“Somewhere in the ever flowing tide of social media, a fan of femslash (female-female couples) tweeted about feeling ignored and erased by the field of fan studies. Fans have had a complicated, ambivalent, often conflicted relationship to the academic study of their texts and communities. That history was part of the impetus for this very journal, as a flagship project of a fan advocacy organization.

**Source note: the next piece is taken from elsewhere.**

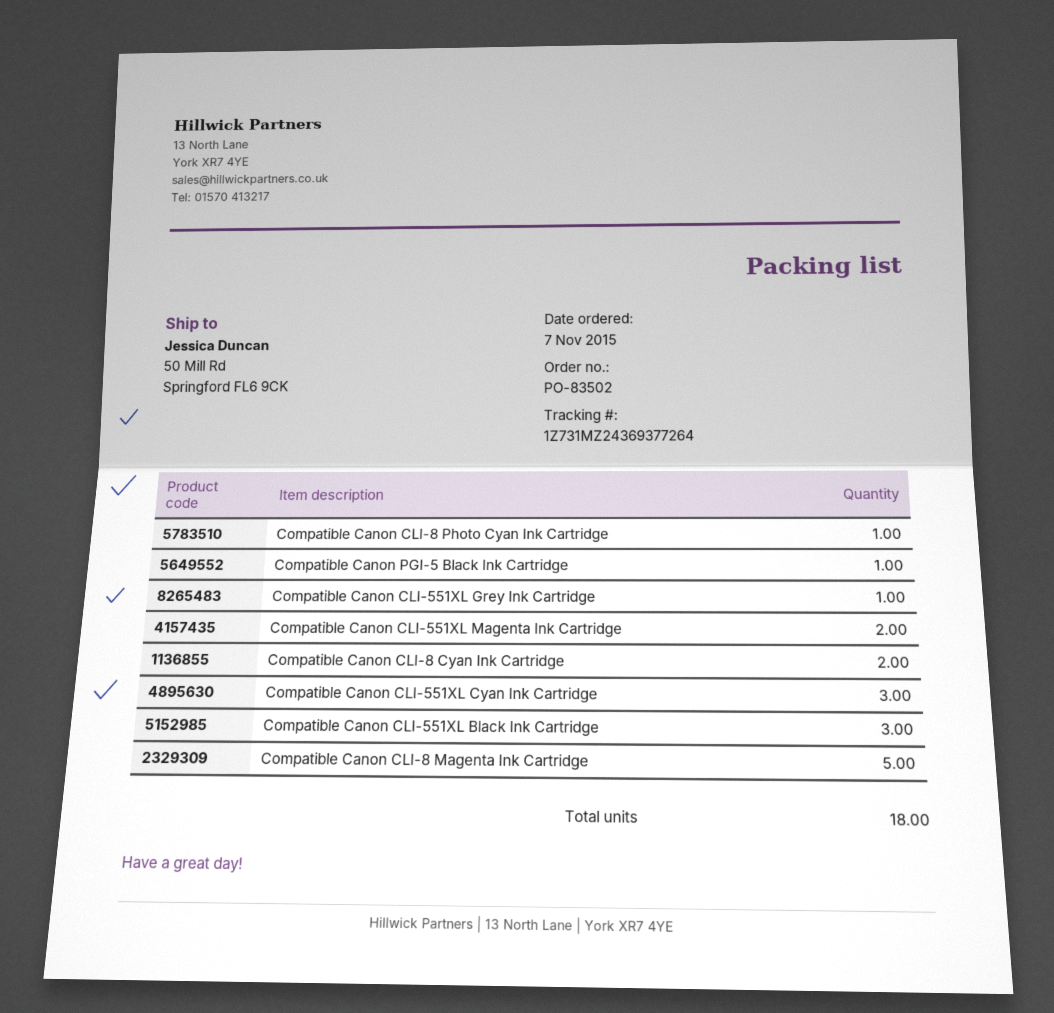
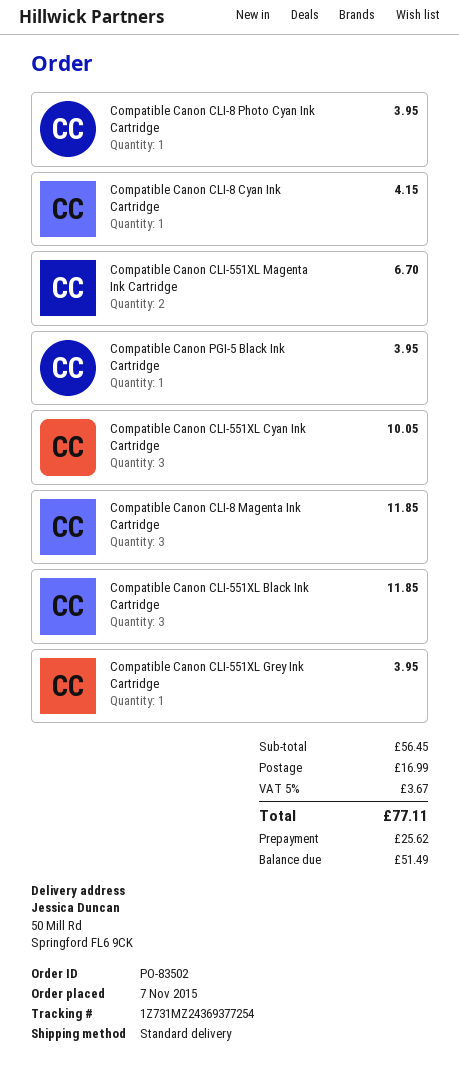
tracking number: 1Z731MZ24369377264 -> 1Z731MZ24369377254
Compatible Canon CLI-8 Cyan Ink Cartridge: 2 -> 1
Compatible Canon CLI-8 Magenta Ink Cartridge: 5 -> 3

But femslashers, at least since the era of Xena: Warrior Princess (Renaissance Pictures, 1995–2001) fandom on the Web, have been perhaps uniquely attentive to the public face of their activities.” – starts the editorial of the Transformative Works and Culture’s Queer female fandom issue. ” As we might glean from the primacy of slash as the unmarked term (denoting same-sex couples in general and male-male couples in particular), F/F remains underrepresented not only in scholarly research but also arguably in fandom overall (compared to M/M and also to het [heterosexual] and gen [nonsexual] fiction and art).” The text goes on to examine the relationship between queer female literature, queer scholarship, queer female fandom and scholarship about the latter: “(Scholars of queer media) have analyzed with great nuance the irreducibly queer language of mass media, but they rarely examine practices or texts produced by queer or slash fans, and consequently they have figured little in fan studies approaches to the topic (…).”

The issue then goes on the examine the complexities of queer femal fandom: “(i)t would therefore not be inaccurate to affirm that femslash fandoms do engage with multiple dynamics between female characters and, in doing so, expand the ambit of what could be considered homoerotic and subversive expressions of queer female desire.” – says Rukmini Pande and Swati Moitra. Their paper highlights the intersectionalities of gender, sexuality and race in fandom.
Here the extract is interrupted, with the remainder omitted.